Für die Branche ist dieser Ausfall eine Katastrophe, zwei Wochen lang ging das, aber allmählich stauen sich die Tiere in den Ställen und das SB-Schweinefleisch-Angebot im deutschen LEH bekommt Lücken, die nun jeden Tag größer und sichtbarer werden. Ende Juni gibt es bereits bei Aldi und Lidl so gut wie kein Bio-Schweinefleisch mehr. Kein Wunder, das kam fast ausschließlich über Tönnies. Am 20. Juni gingen in der Produktion in Rheda-Wiedenbrück die allerletzten Lämpchen aus, am 22. Juni wurden noch, aber eben vorerst letztmalig, Kunden beliefert. Deshalb, und nur deshalb, haben Verbraucher die Angebotslücken bisher quasi nicht bemerkt – was natürlich ganz im Interesse des Handels liegt. Der wird Ende Juni ungeduldig, drängelt, man solle doch jetzt bei Tönnies bitte zusehen, dass alles schnellstmöglich wieder läuft. Power-Play wie immer.

Es geht um sein Lebenswerk
CT ist jetzt 64, drei Jahrzehnte Branchen-Erfahrung hat er und das perfektioniert, was einst sein Bruder Bernd begonnen hat. Ihr Vater schlachtete noch 20 Schweine die Woche. Es geht um das Lebenswerk eines Mannes, eines Managers, eines Machers. Als Unternehmer wird CT auch jetzt, wie schon so oft, tun, was getan werden muss, ganz neutral, quasi ideologiefrei, mit manchmal umstrittenen Methoden und oft in der rechtlichen Grauzone. Letzteres ist quasi systembedingt. Puffer gibt es in dem Geschäft, in dem bis auf die vierte Nachkomma-Stelle verhandelt wird, keinen. Und wer just in time produziert, dem tut jeder Tag Ausfall weh.

Am Standort Deutschland rüttelt CT nicht, obwohl er beste Kontakte nach Russland und Osteuropa hat. Er will in Rheda bleiben, was auch immer es kostet – und es wird kosten: Die Banken ziehen mit, auch, weil sich das Unternehmen, wie es selbst betont, an geltendes Recht und Regeln gehalten hat. Die Staatsanwaltschaft Bielefeld ermittelt. Dem sieht man respektvoll, aber gelassen entgegen.
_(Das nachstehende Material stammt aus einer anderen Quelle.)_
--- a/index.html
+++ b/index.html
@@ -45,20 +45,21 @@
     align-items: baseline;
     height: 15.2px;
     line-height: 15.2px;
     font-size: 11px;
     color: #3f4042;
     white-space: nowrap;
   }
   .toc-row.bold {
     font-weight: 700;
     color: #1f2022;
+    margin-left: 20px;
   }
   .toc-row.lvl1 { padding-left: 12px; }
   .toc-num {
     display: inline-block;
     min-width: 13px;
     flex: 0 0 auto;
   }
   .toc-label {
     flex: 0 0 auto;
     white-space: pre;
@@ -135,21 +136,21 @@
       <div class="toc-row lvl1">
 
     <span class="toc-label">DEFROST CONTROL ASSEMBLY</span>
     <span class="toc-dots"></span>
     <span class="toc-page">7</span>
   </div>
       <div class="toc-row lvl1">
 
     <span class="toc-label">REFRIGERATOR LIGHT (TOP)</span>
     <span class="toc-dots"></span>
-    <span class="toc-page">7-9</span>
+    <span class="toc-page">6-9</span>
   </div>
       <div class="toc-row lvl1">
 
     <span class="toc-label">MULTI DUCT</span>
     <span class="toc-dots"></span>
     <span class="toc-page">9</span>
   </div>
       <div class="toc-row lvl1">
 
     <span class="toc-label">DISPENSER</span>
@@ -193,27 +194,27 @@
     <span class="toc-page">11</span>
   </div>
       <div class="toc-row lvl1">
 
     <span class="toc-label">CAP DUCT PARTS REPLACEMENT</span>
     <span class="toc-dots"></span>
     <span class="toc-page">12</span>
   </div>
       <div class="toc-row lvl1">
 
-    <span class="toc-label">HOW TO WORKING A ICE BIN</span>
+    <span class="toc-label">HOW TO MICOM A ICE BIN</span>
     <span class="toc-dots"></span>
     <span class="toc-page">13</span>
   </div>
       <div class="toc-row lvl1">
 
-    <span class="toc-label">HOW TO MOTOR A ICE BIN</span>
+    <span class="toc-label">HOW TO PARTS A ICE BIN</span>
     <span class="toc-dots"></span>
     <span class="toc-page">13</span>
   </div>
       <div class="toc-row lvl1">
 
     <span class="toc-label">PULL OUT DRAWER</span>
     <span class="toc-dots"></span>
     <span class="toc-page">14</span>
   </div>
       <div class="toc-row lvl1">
Bei Tönnies glaubt man nicht, dass das Unternehmen oder gar CT persönlich für schadenersatzpflichtig erklärt werden.

Tönnies für Tierwohl-Abgabe
CT hat Tönnies geformt und die Branche geprägt. Und jetzt sieht alles so aus, als würde er beides stark verändern. Die Tierwohl-Abgabe für Landwirte unterstützt er ausdrücklich, denn sie komme da an, wo sie hin muss, um am System etwas verändern zu können. Er war live dazugeschaltet, als die Bundes- sowie zwei Bundesländer-Landwirtschaftsministerinnen die Branche kurzfristig nach Düsseldorf zitiert hatten, um klar zu machen, dass seitens der Politik die Branche keine zweite Chance bekäme. Nun würden Fakten geschaffen. Ob das Abschaffen oder Verändern des Arbeitsmarkt-Instruments Werkverträge, die Tierwohl-Abgabe, das Kontrollsystem – es wird die ganze Branche treffen. Kleine Marktteilnehmer müssen hinnehmen, große wie CT gestalten mit. Systembedingt.